* _AIM OF THE TASK_
Write the records out again exactly as they read, dropping any picture they hold.

* _DATA FOR THIS TASK_

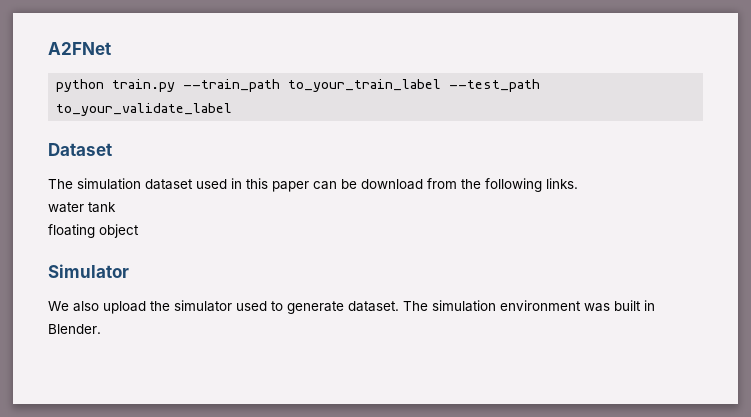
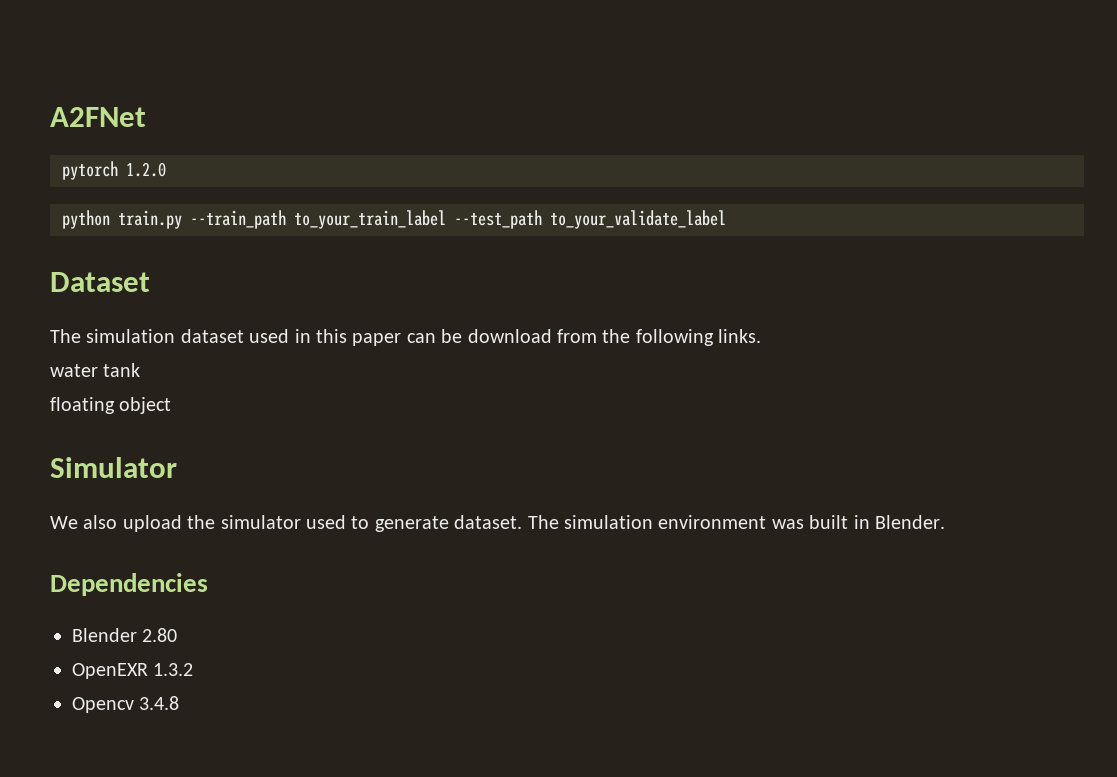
+ pytorch 1.2.0
+ Dependencies
+ Blender 2.80
+ OpenEXR 1.3.2
+ Opencv 3.4.8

* _TASK SOLUTION_
+ pytorch 1.2.0
+ Dependencies
+ Blender 2.80
+ OpenEXR 1.3.2
+ Opencv 3.4.8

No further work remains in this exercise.